# Website flv mp3 player



## damoy (Mar 11, 2008)

Looking to get my website in order. I'd like to have an embedded mp3/flv player on there. Anyone got any recommendations? The only player I've looked at so far is Wimpy.

Thanks!


----------



## musicpete (Mar 12, 2008)

There are literally hundreds out there.... Some are free, some cost money. Most are not worth the money or even the time to download.... I did only find 2 free ones which I think are equal or better than most commercial solutions. Also consider this: Do you want to hide the original mp3's from the visitor?
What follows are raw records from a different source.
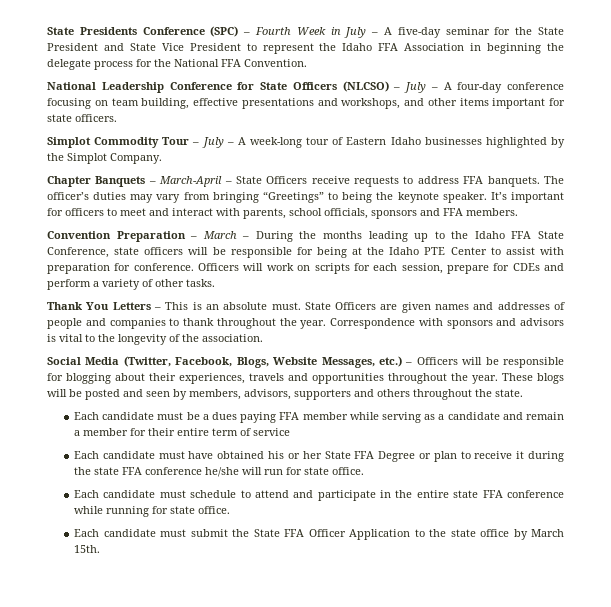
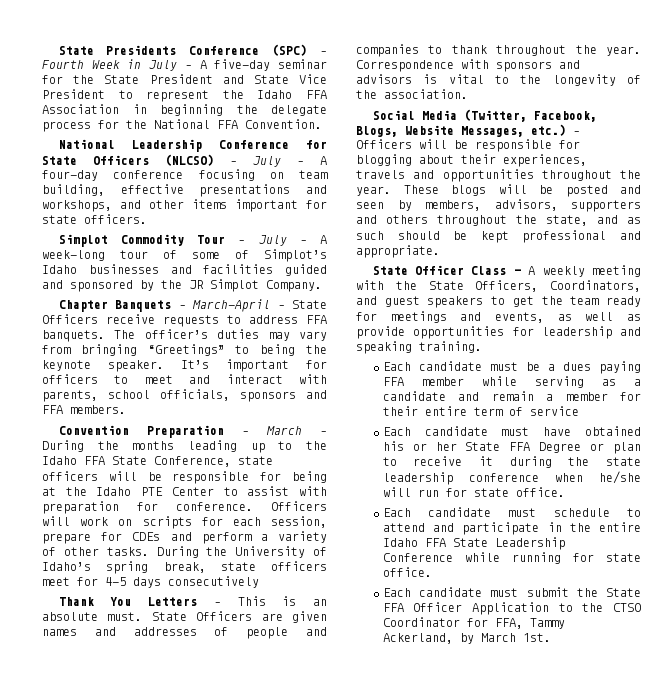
- Simplot Commodity Tour – July – A week-long tour of Eastern Idaho businesses highlighted by the Simplot Company.
+ Simplot Commodity Tour – July – A week-long tour of some of Simplot’s Idaho businesses and facilities guided and sponsored by the JR Simplot Company.
+ During the University of Idaho’s spring break, state officers meet for 4-5 days consecutively
- These blogs will be posted and seen by members, advisors, supporters and others throughout the state.
+ These blogs will be posted and seen by members, advisors, supporters and others throughout the state, and as such should be kept professional and appropriate.
+ State Officer Class – A weekly meeting with the State Officers, Coordinators, and guest speakers to get the team ready for meetings and events, as well as provide opportunities for leadership and speaking training.
- Each candidate must have obtained his or her State FFA Degree or plan to receive it during the state FFA conference he/she will run for state office.
+ Each candidate must have obtained his or her State FFA Degree or plan to receive it during the state leadership conference when he/she will run for state office.
- Each candidate must schedule to attend and participate in the entire state FFA conference while running for state office.
+ Each candidate must schedule to attend and participate in the entire Idaho FFA State Leadership Conference while running for state office.
- Each candidate must submit the State FFA Officer Application to the state office by March 15th.
+ Each candidate must submit the State FFA Officer Application to the CTSO Coordinator for FFA, Tammy Ackerland, by March 1st.

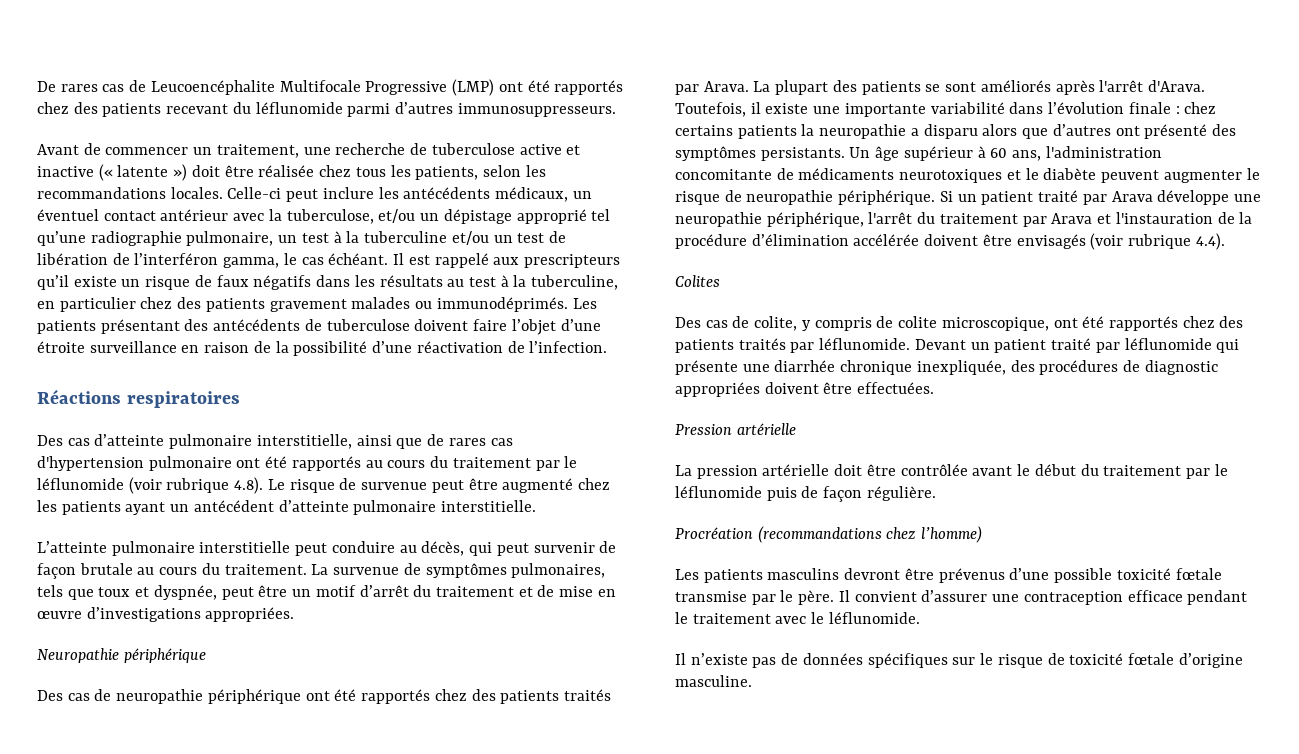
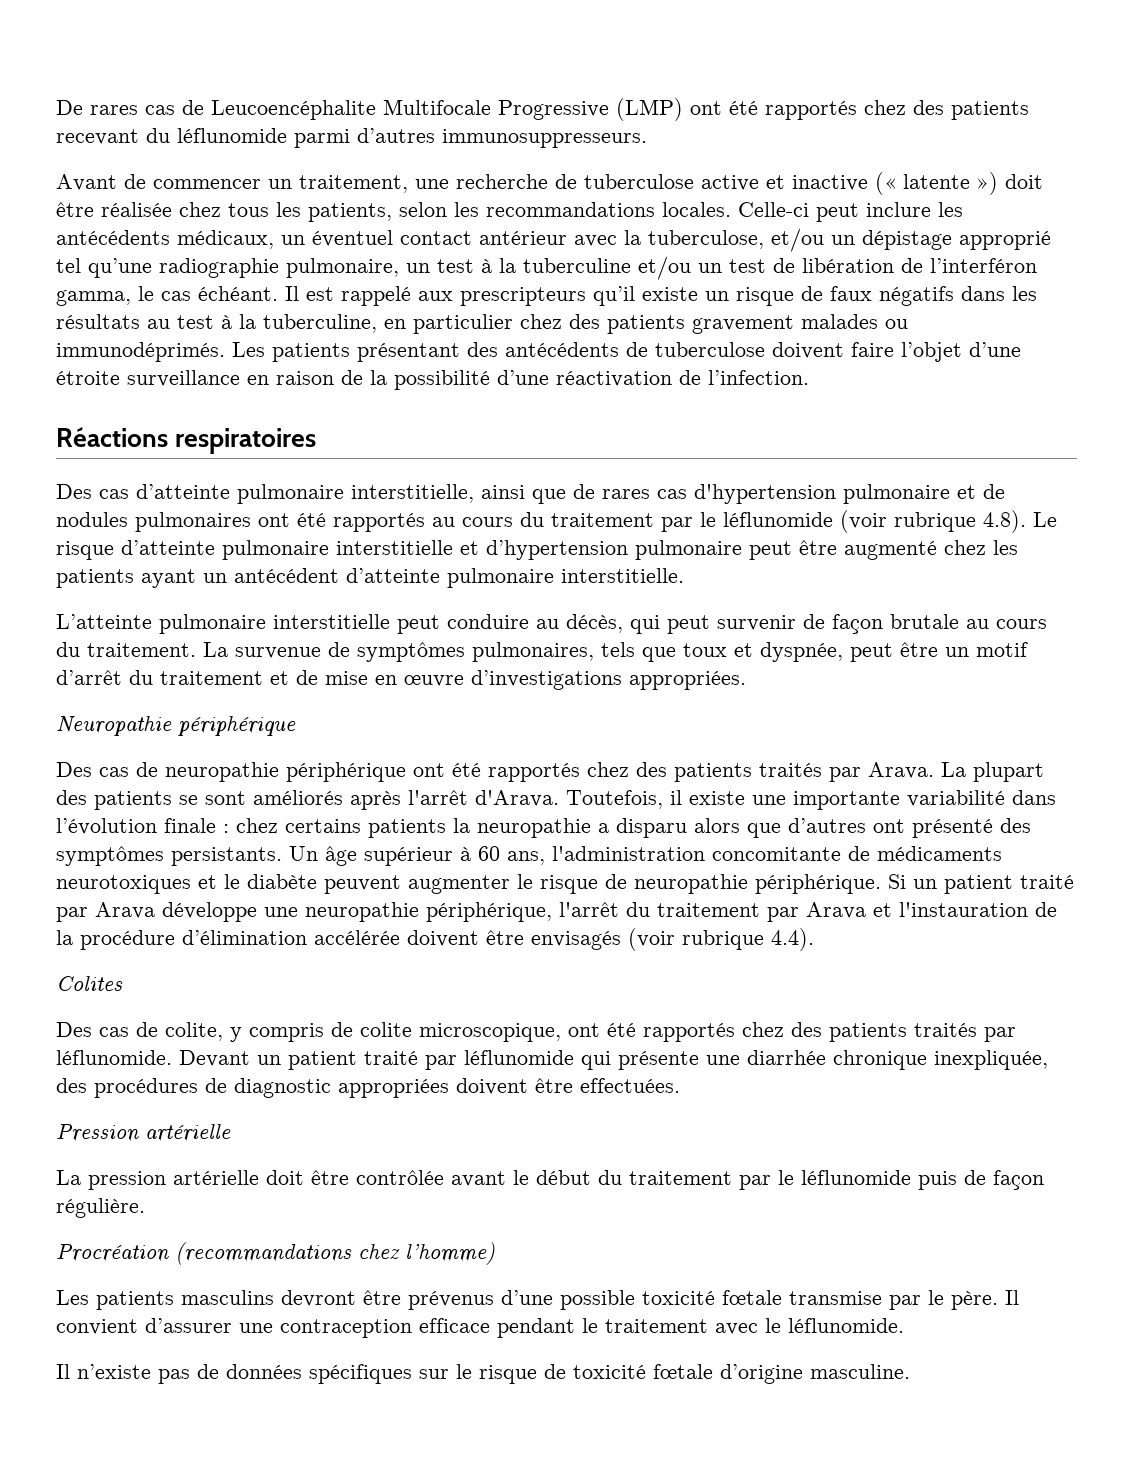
- Des cas d’atteinte pulmonaire interstitielle, ainsi que de rares cas d'hypertension pulmonaire ont été rapportés au cours du traitement par le léflunomide (voir rubrique 4.8). Le risque de survenue peut être augmenté chez les patients ayant un antécédent d’atteinte pulmonaire interstitielle.
+ Des cas d’atteinte pulmonaire interstitielle, ainsi que de rares cas d'hypertension pulmonaire et de nodules pulmonaires ont été rapportés au cours du traitement par le léflunomide (voir rubrique 4.8). Le risque d’atteinte pulmonaire interstitielle et d’hypertension pulmonaire peut être augmenté chez les patients ayant un antécédent d’atteinte pulmonaire interstitielle.

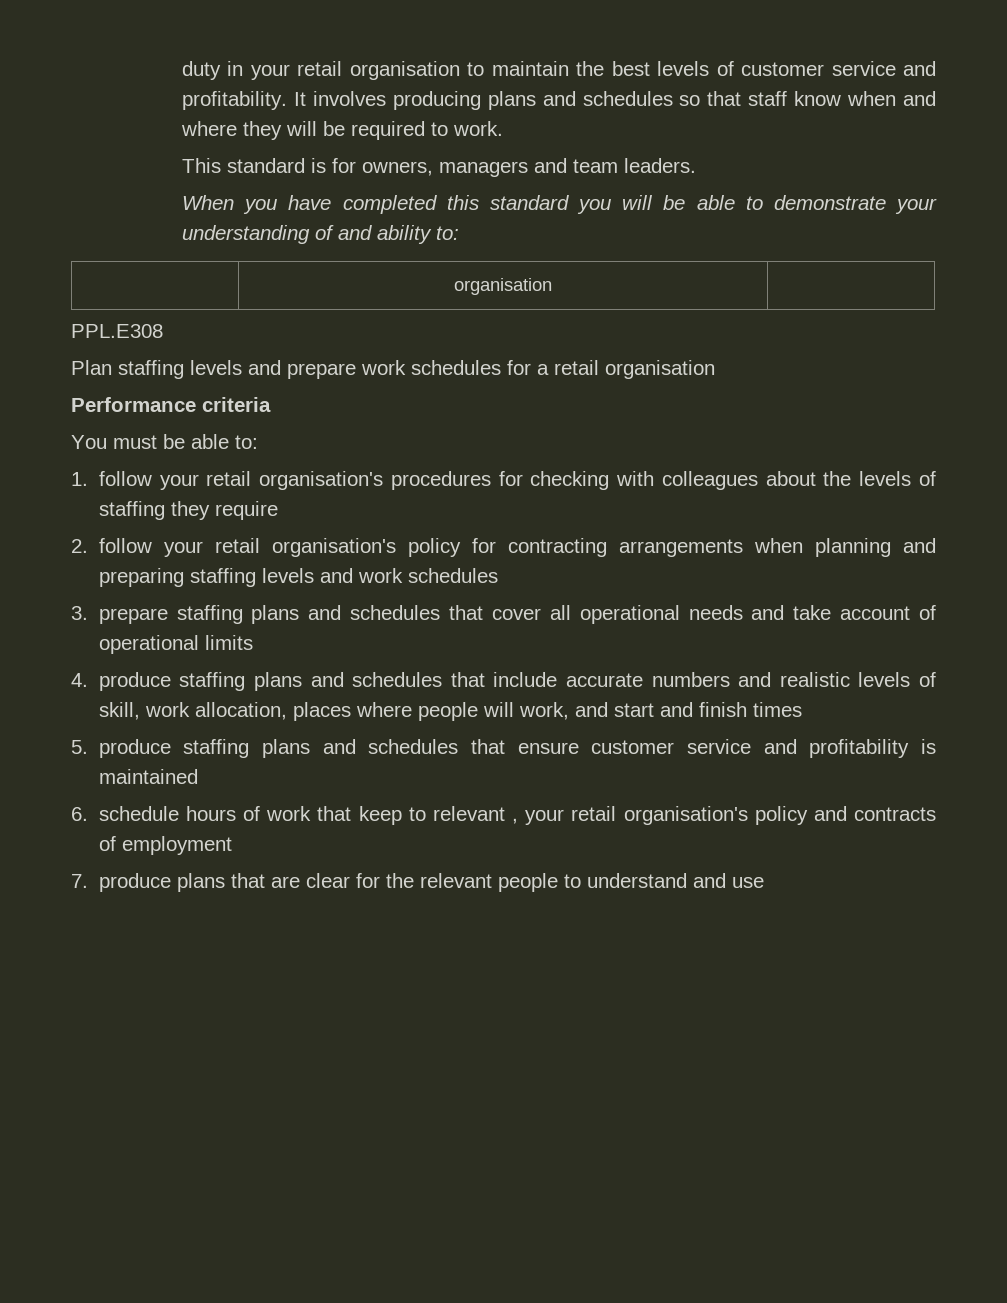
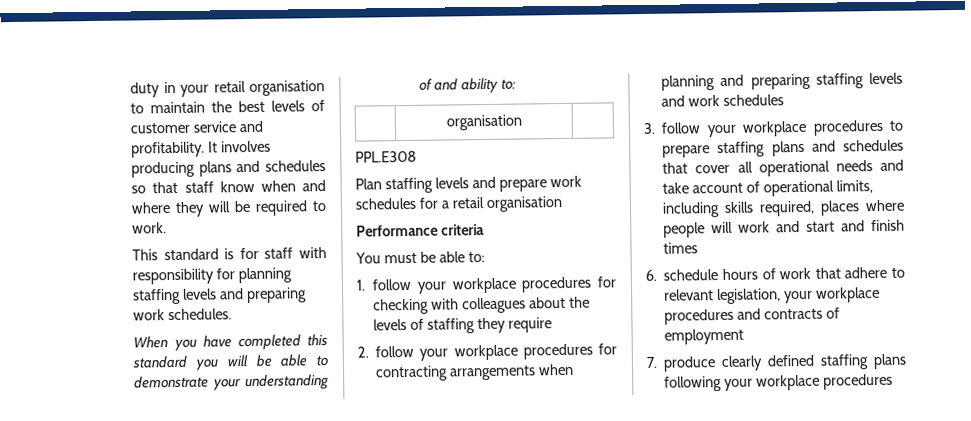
- This standard is for owners, managers and team leaders.
+ This standard is for staff with responsibility for planning staffing levels and preparing work schedules.
- 1. follow your retail organisation's procedures for checking with colleagues about the levels of staffing they require
+ 1. follow your workplace procedures for checking with colleagues about the levels of staffing they require
- 2. follow your retail organisation's policy for contracting arrangements when planning and preparing staffing levels and work schedules
+ 2. follow your workplace procedures for contracting arrangements when planning and preparing staffing levels and work schedules
- 3. prepare staffing plans and schedules that cover all operational needs and take account of operational limits
- 4. produce staffing plans and schedules that include accurate numbers and realistic levels of skill, work allocation, places where people will work, and start and finish times
+ 3. follow your workplace procedures to prepare staffing plans and schedules that cover all operational needs and take account of operational limits, including skills required, places where people will work and start and finish times
- 5. produce staffing plans and schedules that ensure customer service and profitability is maintained
- 6. schedule hours of work that keep to relevant , your retail organisation's policy and contracts of employment
+ 6. schedule hours of work that adhere to relevant legislation, your workplace procedures and contracts of employment
- 7. produce plans that are clear for the relevant people to understand and use
+ 7. produce clearly defined staffing plans following your workplace procedures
This is only possible with Wimpy afaik.

I use this one on my new website: http://www.jeroenwijering.com/?item=JW_FLV_Media_Player (one of the most popular players out there.... Highly customizable and reliable!)
Others like this one: http://musicplayer.sourceforge.net/ (not very custimozable and boring looking, but many, many professional websites use it)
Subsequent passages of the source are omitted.